The feature extraction as well as the feature selection offer the possibility of parallelization. Out of the box both tasks are parallelized by tsfresh. However, the overhead introduced with the parallelization should not be underestimated. Here we discuss the different settings to control the parallelization. To achieve best results for your use-case you should experiment with the parameters.
Please let us know about your results tuning the below mentioned parameters! It will help improve this document as well as the default settings.
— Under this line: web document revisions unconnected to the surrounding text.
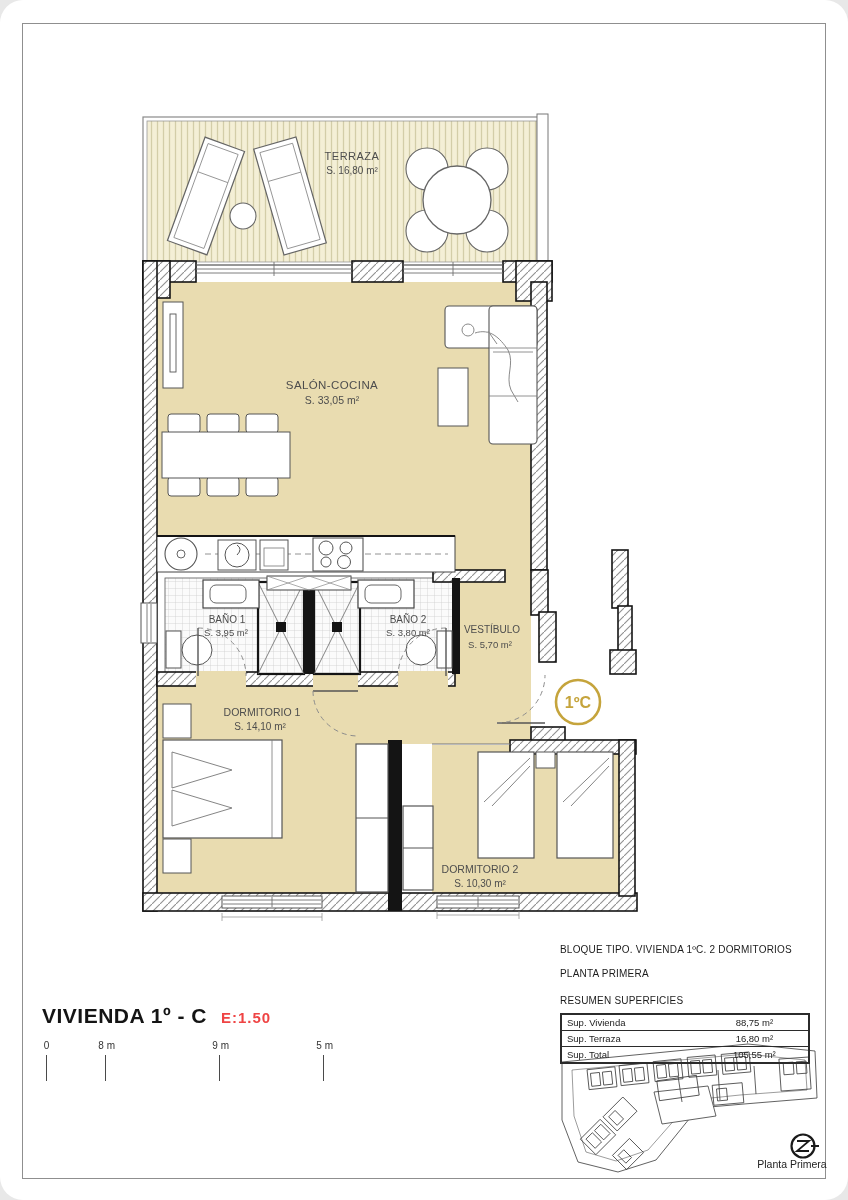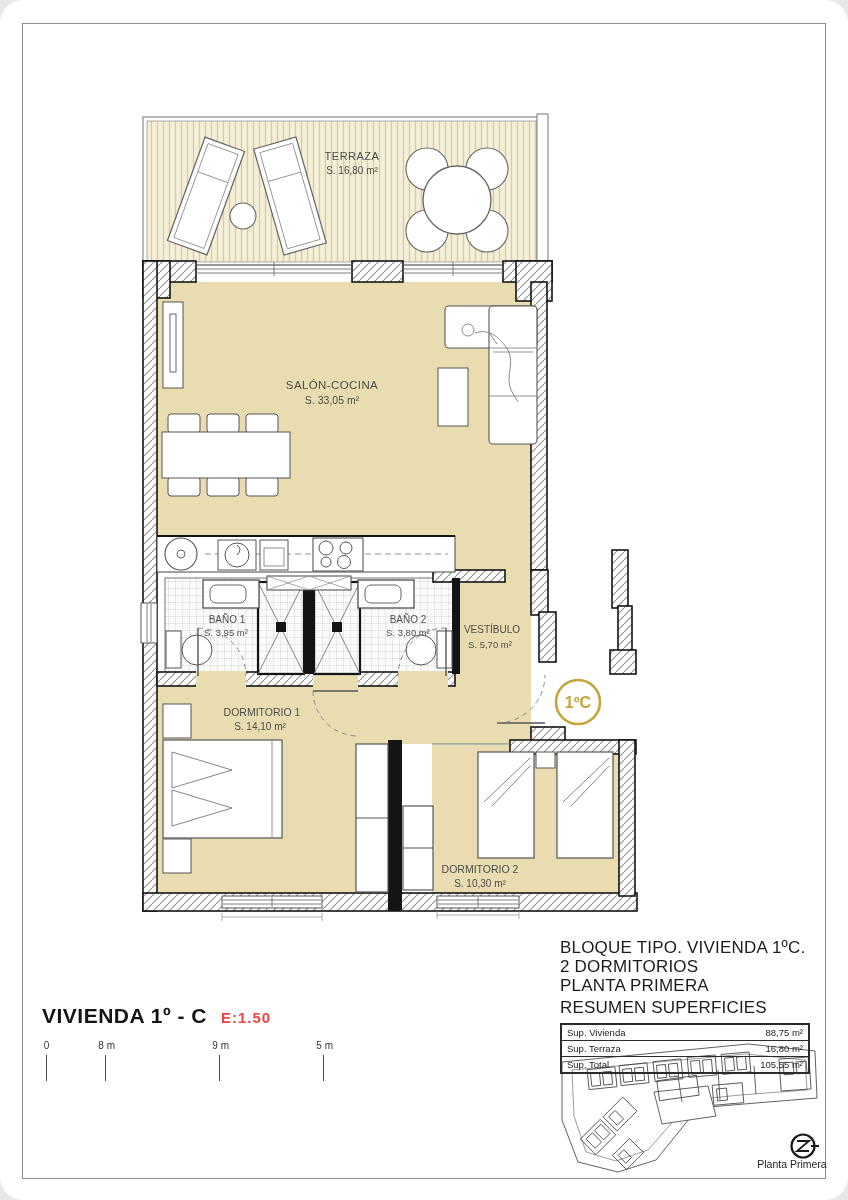"BLOQUE TIPO. VIVIENDA 1ºC. 2" .summary .h { font-size: 17px -> 10px; line-height: 19px -> 24px }
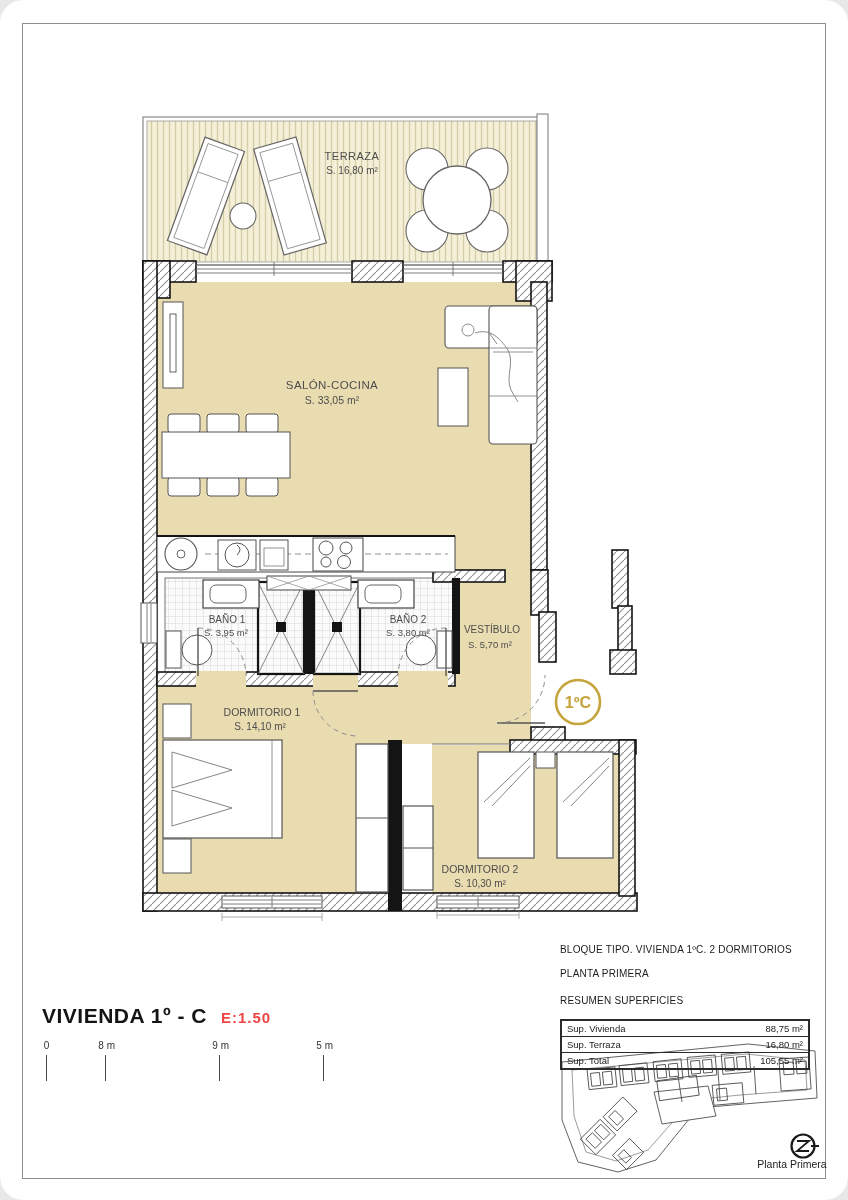"Sup. Vivienda" .summary table { margin-top: 6px -> none }
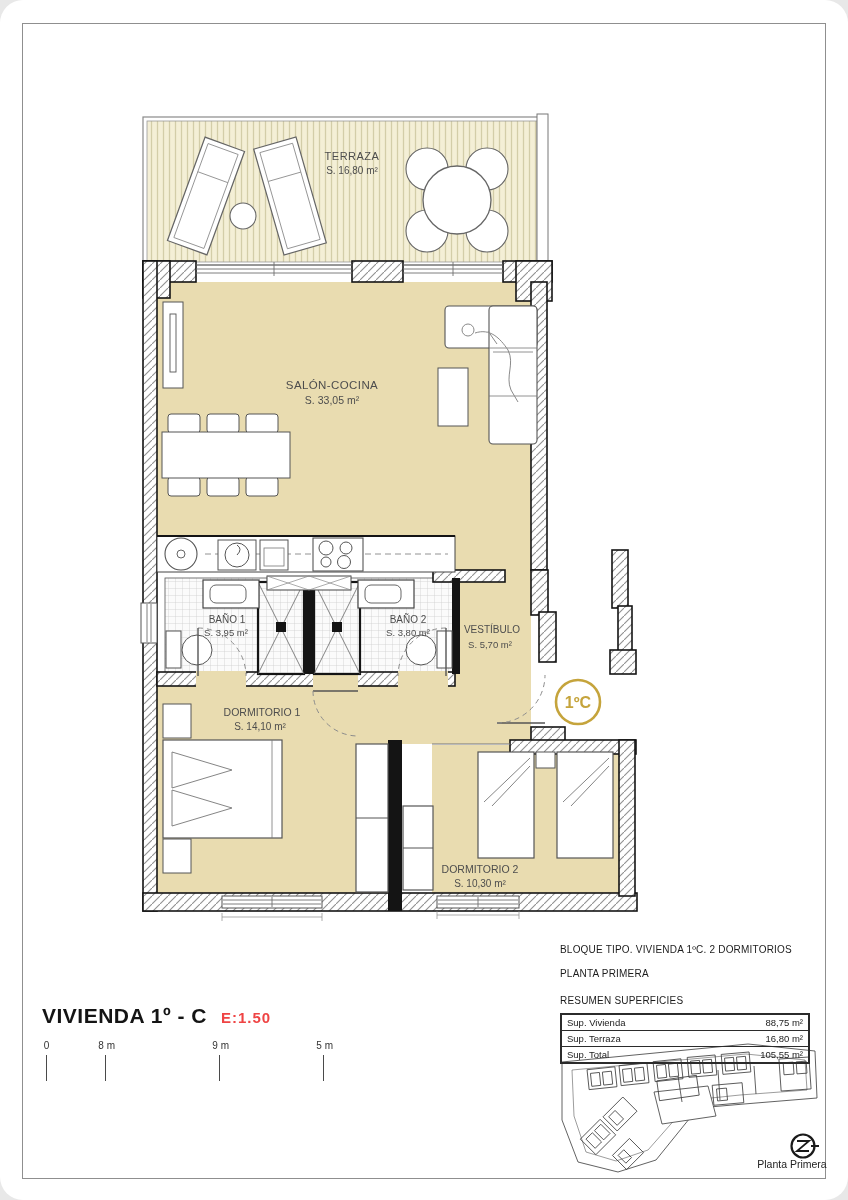"88,75 m²" .summary td.val { text-align: right -> center }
Parallelization of Feature Selection¶
We use a
multiprocessing.Pool to parallelize the calculation of the p-values for each feature. On
instantiation we set the Pool’s number of worker processes to
n_jobs. This field defaults to
the number of processors on the current system. We recommend setting it to the maximum number of available (and
otherwise idle) processors.
The chunksize of the Pool’s map function is another important parameter to consider. It can be set via the
chunksize field. By default it is up to
multiprocessing.Pool to decide on the chunksize.
Parallelization of Feature Extraction¶
For the feature extraction tsfresh exposes the parameters n_jobs and chunksize. Both behave analogue to the parameters for the feature selection.
To do performance studies and profiling, it sometimes quite useful to turn off parallelization at all. This can be setting the parameter n_jobs to 0.